From 0d030409764a3f314fd0885be2a8fab5c47a942a Mon Sep 17 00:00:00 2001
From: Rick Staa <rick.staa@outlook.com>
Date: Mon, 15 Jul 2024 11:31:56 +0200
Subject: [PATCH] feat(runner): add support for SD3-medium model (#118)

This commit introduces support for the Stable Diffusion 3 Medium model
from Hugging Face:
[https://huggingface.co/stabilityai/stable-diffusion-3-medium](https://huggingface.co/stabilityai/stable-diffusion-3-medium).

Please be aware that this model has restrictive licensing at the time of
writing and is not yet advised for public use. Ensure you read and
understand the [licensing
terms](https://huggingface.co/stabilityai/stable-diffusion-3-medium/blob/main/LICENSE)
before enabling this model on your orchestrator.
---
 runner/app/pipelines/text_to_image.py  |  26 +++-
 runner/app/pipelines/utils/__init__.py |  12 ++
 runner/app/pipelines/utils/audio.py    |  77 ++++++++++++
 runner/app/pipelines/utils/utils.py    | 158 +++++++++++++++++++++++++
 runner/app/routes/text_to_image.py     |   3 +-
 runner/dl_checkpoints.sh               |   1 +
 runner/requirements.txt                |   4 +-
 7 files changed, 274 insertions(+), 7 deletions(-)

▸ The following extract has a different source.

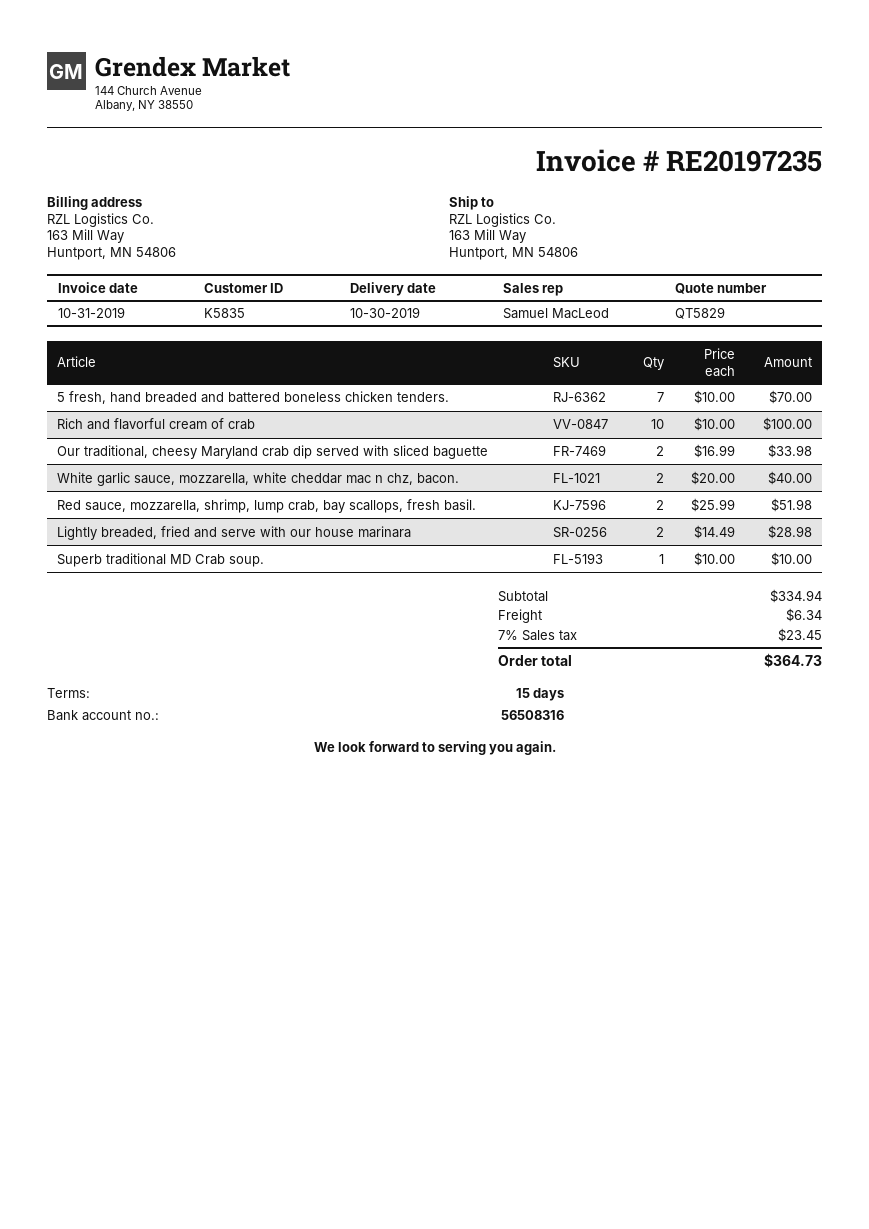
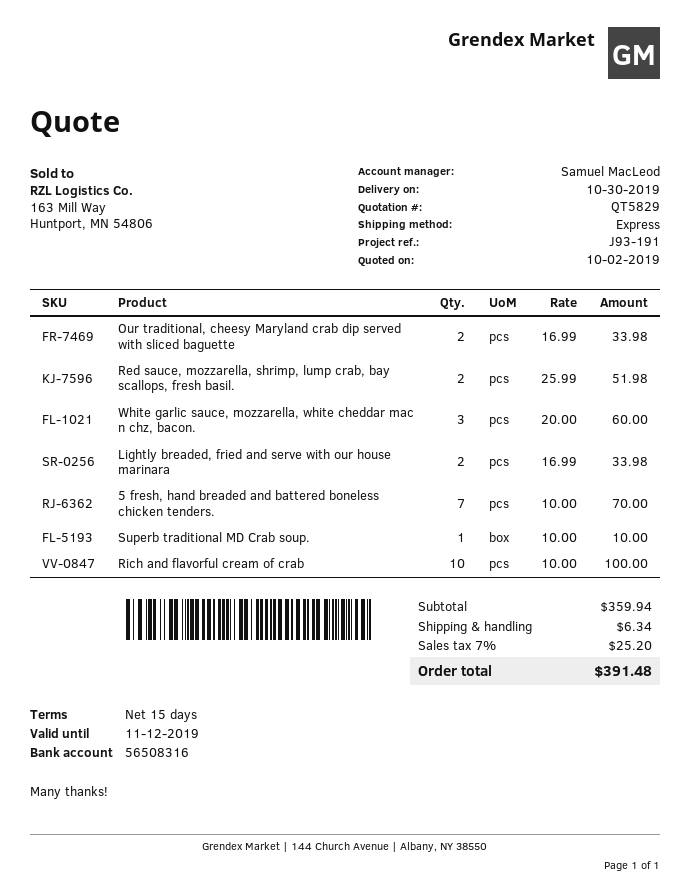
White garlic sauce, mozzarella, white cheddar mac n chz, bacon.: 2 x 20.00 = 40.00 -> 3 x 20.00 = 60.00
Lightly breaded, fried and serve with our house marinara: 2 x 14.49 = 28.98 -> 2 x 16.99 = 33.98
subtotal: 334.94 -> 359.94
tax: 7% = 23.45 -> 7% = 25.20
total: 364.73 -> 391.48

 create mode 100644 runner/app/pipelines/utils/__init__.py
 create mode 100644 runner/app/pipelines/utils/audio.py
 create mode 100644 runner/app/pipelines/utils/utils.py

diff --git a/runner/app/pipelines/text_to_image.py b/runner/app/pipelines/text_to_image.py
index 278c04e5..0f9f4795 100644
--- a/runner/app/pipelines/text_to_image.py
+++ b/runner/app/pipelines/text_to_image.py
@@ -1,6 +1,7 @@
 import logging
 import os
 from typing import List, Tuple, Optional
+from enum import Enum
 
 import PIL
 import torch
@@ -9,6 +10,7 @@
     EulerDiscreteScheduler,
     StableDiffusionXLPipeline,
     UNet2DConditionModel,
+    StableDiffusion3Pipeline,
 )
 from huggingface_hub import file_download, hf_hub_download
 from safetensors.torch import load_file
@@ -24,7 +26,17 @@
 
 logger = logging.getLogger(__name__)
 
-SDXL_LIGHTNING_MODEL_ID = "ByteDance/SDXL-Lightning"
+
+class ModelName(Enum):
+    """Enumeration mapping model names to their corresponding IDs."""
+
+    SDXL_LIGHTNING = "ByteDance/SDXL-Lightning"

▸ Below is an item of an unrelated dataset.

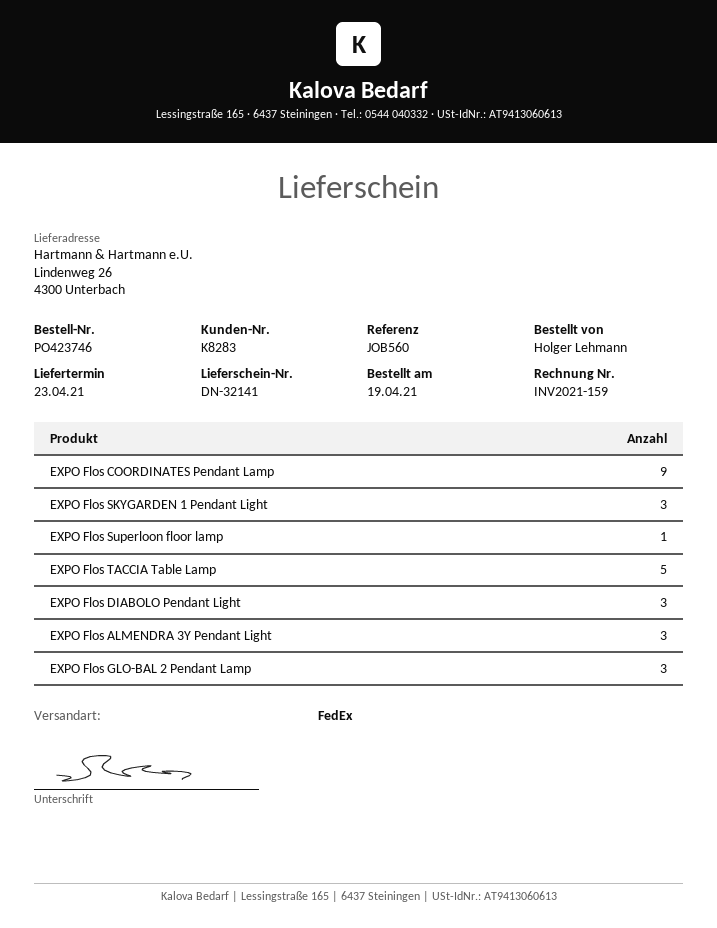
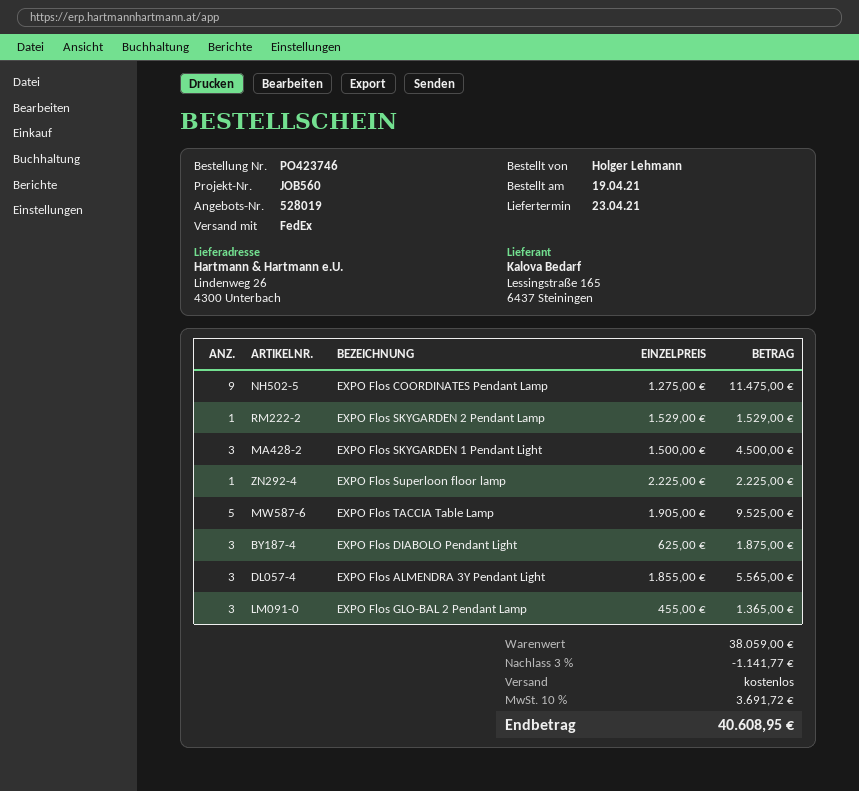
EXPO Flos SKYGARDEN 2 Pendant Lamp: none -> 1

+    SD3_MEDIUM = "stabilityai/stable-diffusion-3-medium-diffusers"
+
+    @classmethod
+    def list(cls):
+        """Return a list of all model IDs."""

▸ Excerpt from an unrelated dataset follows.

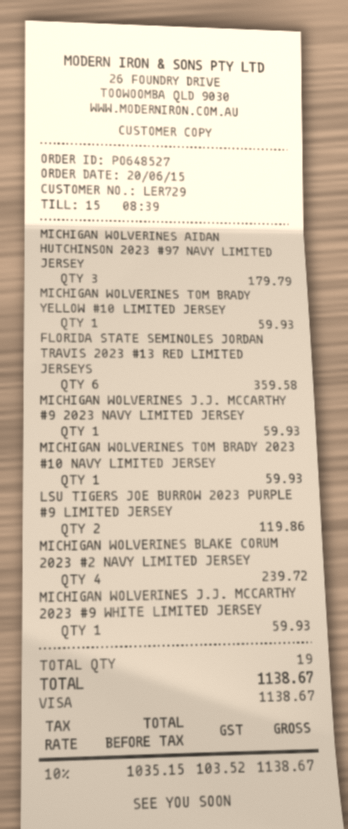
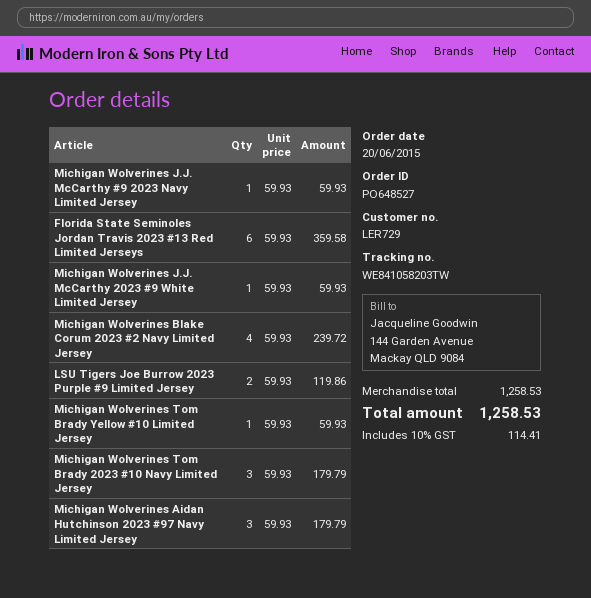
MICHIGAN WOLVERINES TOM BRADY 2023 #10 NAVY LIMITED JERSEY: 1 for 59.93 -> 3 for 179.79
tax: 10% = 103.52 -> 10% = 114.41
total: 1138.67 -> 1258.53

+        return list(map(lambda c: c.value, cls))
 
 
 class TextToImagePipeline(Pipeline):
@@ -46,7 +58,7 @@ def __init__(self, model_id: str):
                 for _, _, files in os.walk(folder_path)
                 for fname in files
             )
-            or SDXL_LIGHTNING_MODEL_ID in model_id
+            or ModelName.SDXL_LIGHTNING.value in model_id
         )
         if torch_device != "cpu" and has_fp16_variant:
             logger.info("TextToImagePipeline loading fp16 variant for %s", model_id)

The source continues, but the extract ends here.